There were 4,753,520 people vaccinated as of Nov. 6, meaning 1.2% have reported a breakthrough case of COVID-19. The rate has been steadily increasing — it was 0.23% on Aug. 7. 


“When we think about infections after vaccination, they’re relatively uncommon,” Dr. Sabrina Assoumou, an infectious disease physician at Boston Medical Center, told in October. “The numbers have been creeping up in Massachusetts but it’s close to 1% so we have to look at the big picture here and how common these are, and vaccination is a way to get us out of this mess.”

Though this reflects the overall trend of how many vaccinated people are reporting cases, it’s easier to understand on a week-by-week level. So, for example, how many of the new cases reported this week were breakthrough cases.

Between Oct. 31 and Nov. 6, 9,660 people tested positive for COVID-19, almost 1,900 more than the previous week, breaking a downward trend. The same week, 4,608 breakthrough cases were reported, meaning 47.7% of COVID-19 cases in that period were breakthrough infections, a significant jump from the previous week’s rate of 41%.

Assoumou referenced data published by the Centers for Disease Control and Prevention which shows that vaccinated people are six times less likely to test positive for COVID-19, and 11 times less likely to die from it, compared to those who are unvaccinated.


“These vaccines work remarkably well for protecting against hospitalization and death, but they’re not 100% effective,” she said “When we have high levels of community transmission of the virus it’s more likely we’ll get infections after vaccination. So, if we want to see less of these breakthrough cases, what we need to do is continue to vaccinate the unvaccinated.”

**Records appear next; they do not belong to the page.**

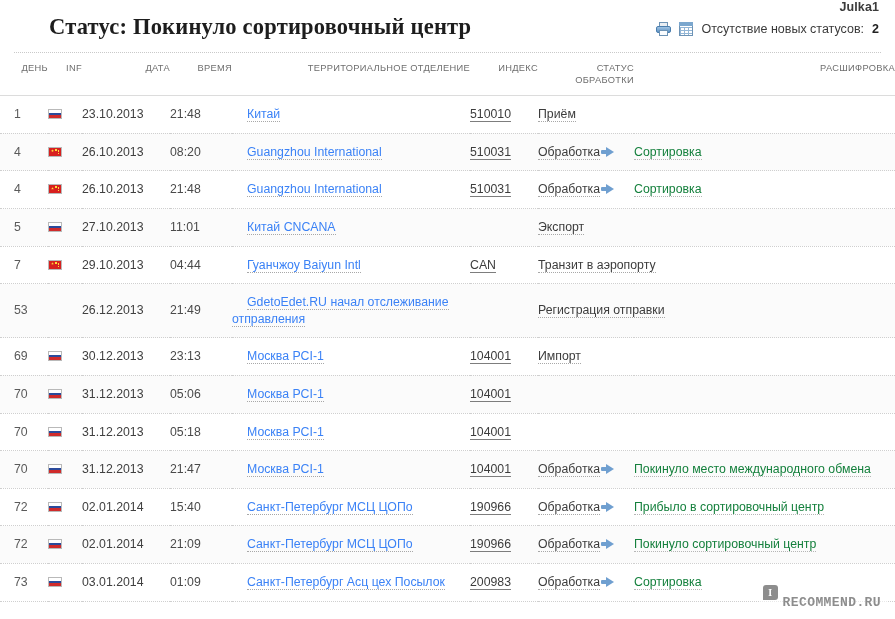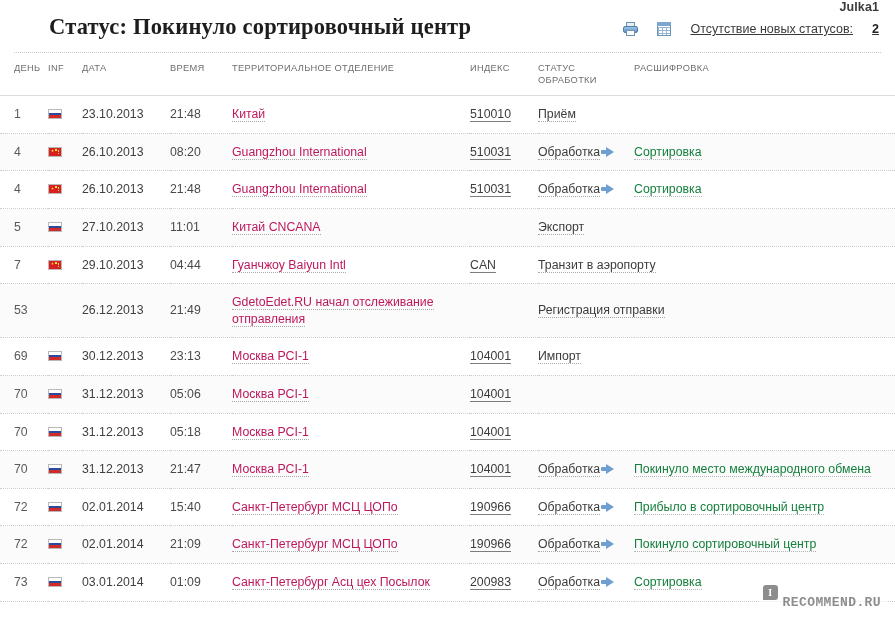--- a/index.html
+++ b/index.html
@@ -47,11 +47,10 @@
     right: 16px; top: 22px;
     display: flex;
     align-items: center;
-    gap: 19px;
+    gap: 8px;
     font-size: 12.5px;
     color: #3a3a3a;
     white-space: nowrap;
-    text-decoration: underline;
   }
   .status-note .note-text { color: #3a3a3a; }
   .status-note .note-count { font-weight: bold; color: #222; }

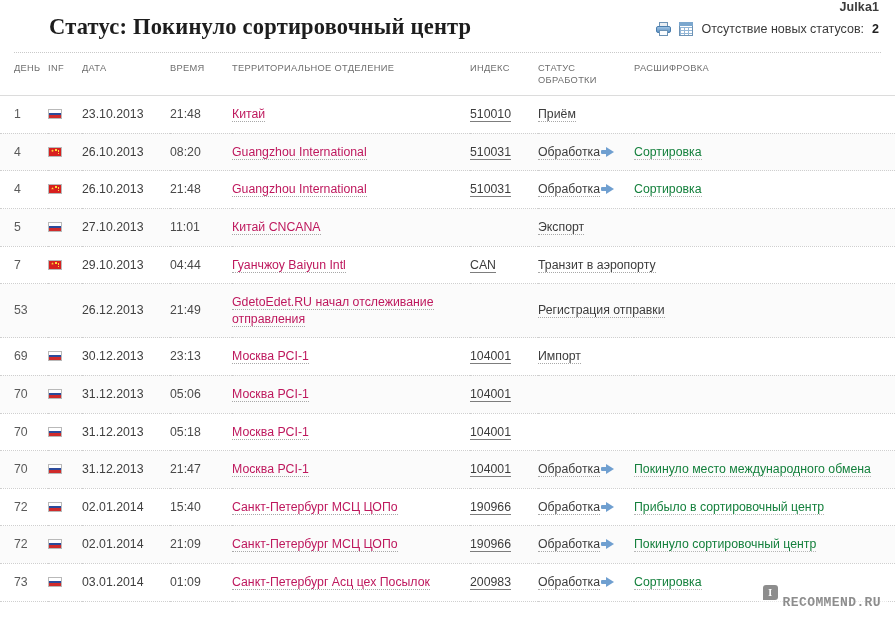--- a/index.html
+++ b/index.html
@@ -101,7 +101,7 @@
     font-size: 9.3px;
     font-weight: normal;
     color: #6e6e6e;
-    text-align: left;
+    text-align: right;
     text-transform: uppercase;
     letter-spacing: 0.3px;
     padding: 10px 0 9px 0;

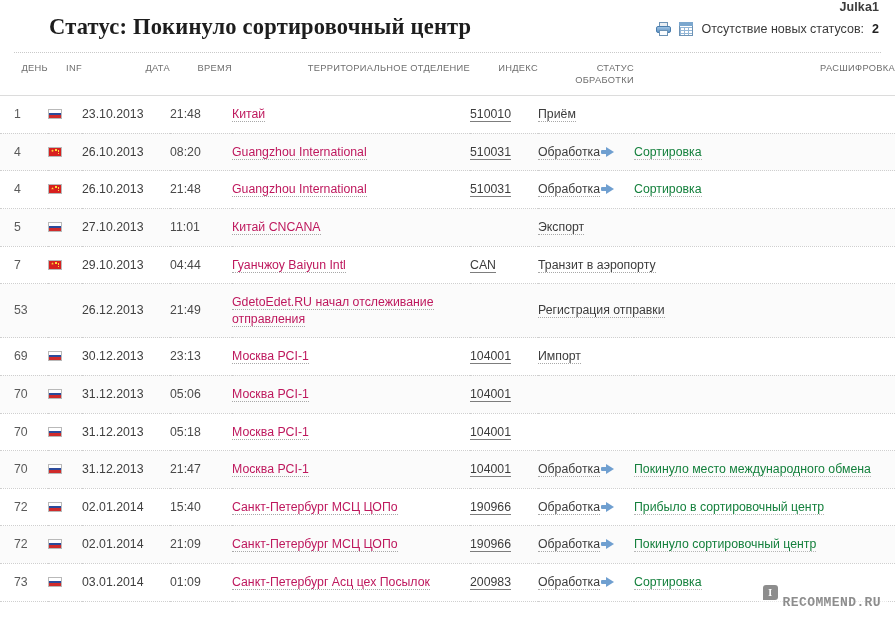--- a/index.html
+++ b/index.html
@@ -128,7 +128,8 @@
   td.c-time { color: #4a4a4a; white-space: nowrap; }
   td.c-office .office-txt {
     border-bottom: 1px dotted #a8a8a8;
-    color: #be185d;
+    color: #3b82f6;
+    margin-left: 15px;
   }
   td.c-index a {
     color: #3c3c3c;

Hospitalizations and deaths are also increasing but at a much lower rate. Tuesday’s data showed a total of 1,940 hospitalizations and 468 deaths, an increase of 147 and 30 respectively from Oct. 30. Out of vaccinated individuals, 0.04% have been hospitalized and 0.01% have died. According to the data, 3.3% of breakthrough cases resulted in hospitalization and 0.8% in death — rates that have remained steady for weeks.

A spokesperson from the state Office of Health and Human Services told all available data continue to support that all three vaccines are highly protective against severe disease and death from all known variants of COVID-19. As of Oct. 9, the median age of those who died from a breakthrough case of COVID-19 was 81.2 years, and 73% had underlying conditions making them more likely to develop severe disease. Similarly, 61% of patients hospitalized with breakthrough infection had underlying conditions.


On Nov. 8, 35.2% of patients hospitalized for COVID-19 reported being vaccinated. With boosters approved for an ever-growing part of the population, and vaccination soon possible for 5- to 11-year-olds, leaders continue to emphasize the importance of getting vaccinated.